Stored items
****************************************
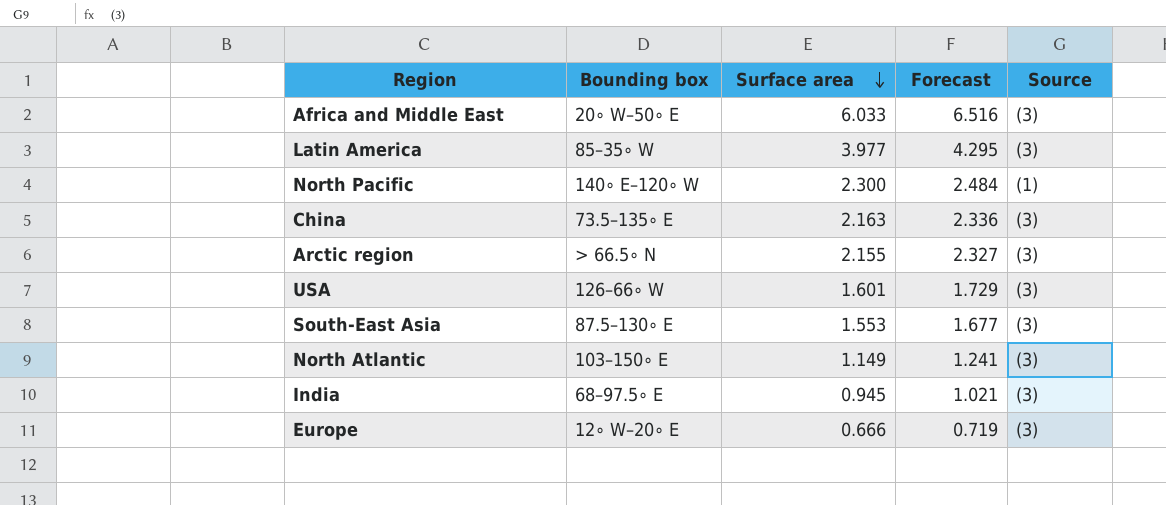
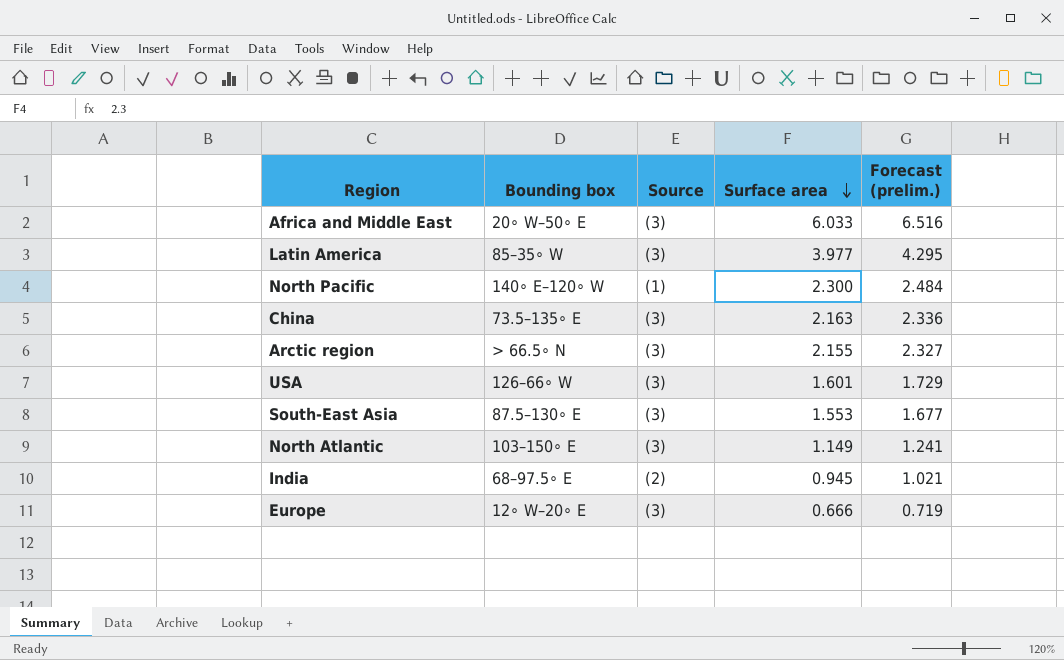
column Source | position: 5 -> 3
column name: Forecast -> Forecast (prelim.)
India | Source: (3) -> (2)

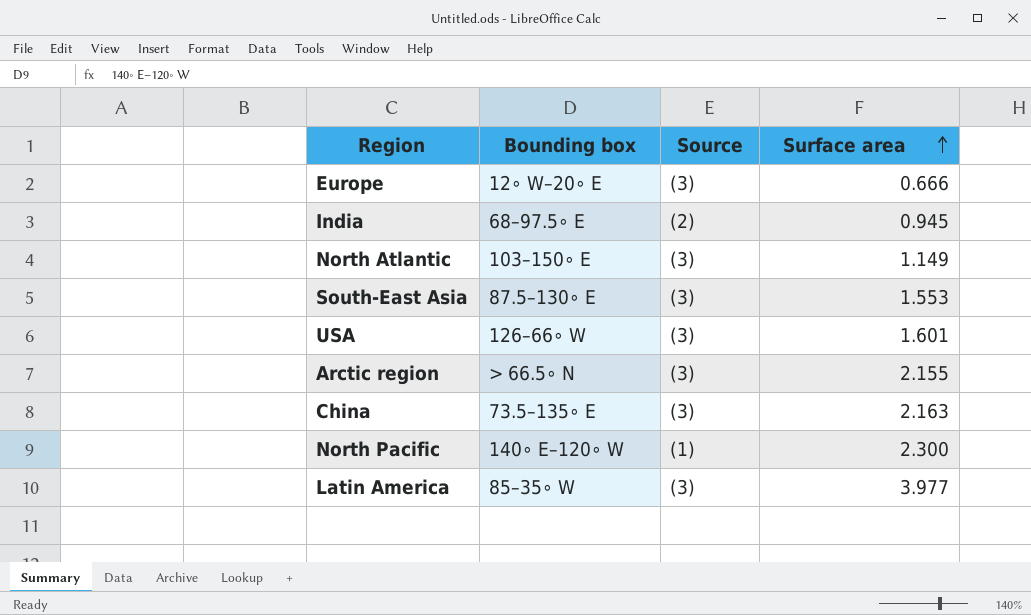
row order: Surface area descending -> Surface area ascending
column Forecast (prelim.) | formula: [Surface area] * 1.08 -> none
row Africa and Middle East: 20∘ W–50∘ E | (3) | 6.033 | 6.516 -> none

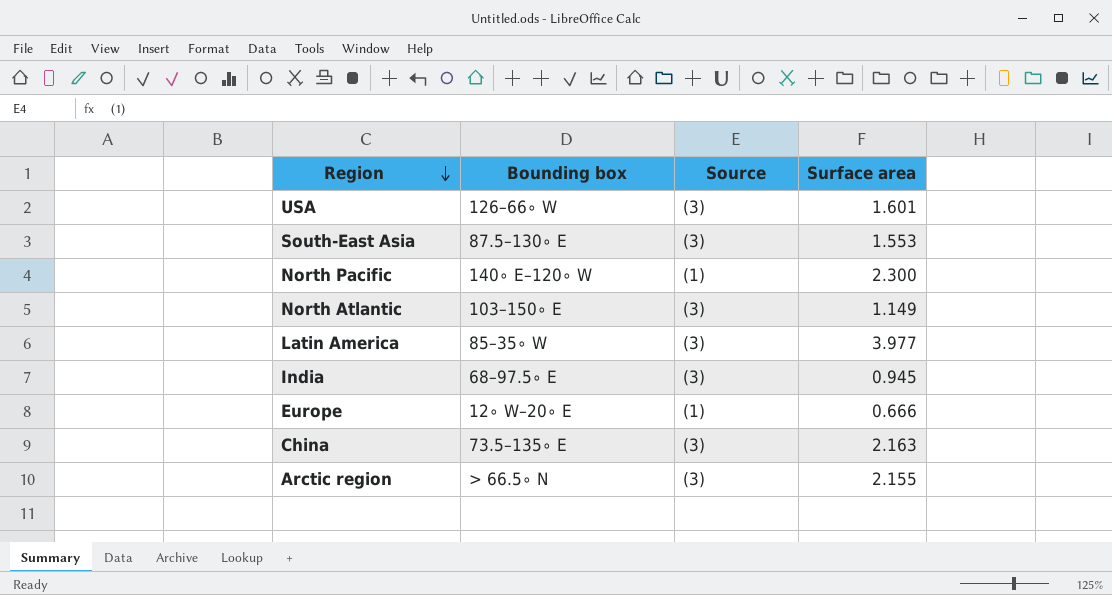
row order: Surface area ascending -> Region descending
India | Source: (2) -> (3)
Europe | Source: (3) -> (1)

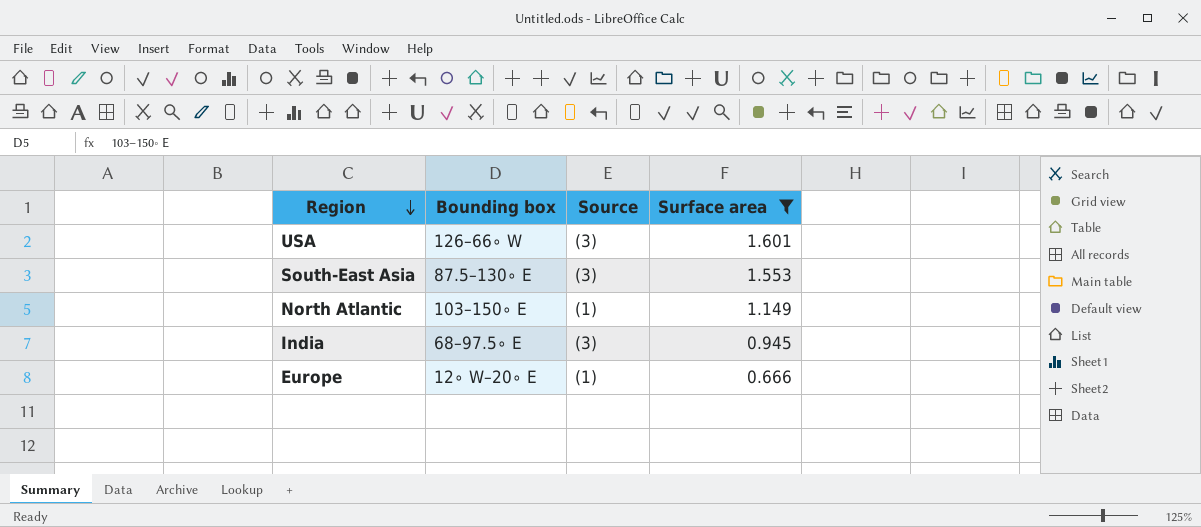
filter: none -> Surface area <= 1.601
North Atlantic | Source: (3) -> (1)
****************************************
All entries above must be printed again verbatim, with images excluded.

column Source | position: 5 -> 3
column name: Forecast -> Forecast (prelim.)
India | Source: (3) -> (2)

row order: Surface area descending -> Surface area ascending
column Forecast (prelim.) | formula: [Surface area] * 1.08 -> none
row Africa and Middle East: 20∘ W–50∘ E | (3) | 6.033 | 6.516 -> none

row order: Surface area ascending -> Region descending
India | Source: (2) -> (3)
Europe | Source: (3) -> (1)

filter: none -> Surface area <= 1.601
North Atlantic | Source: (3) -> (1)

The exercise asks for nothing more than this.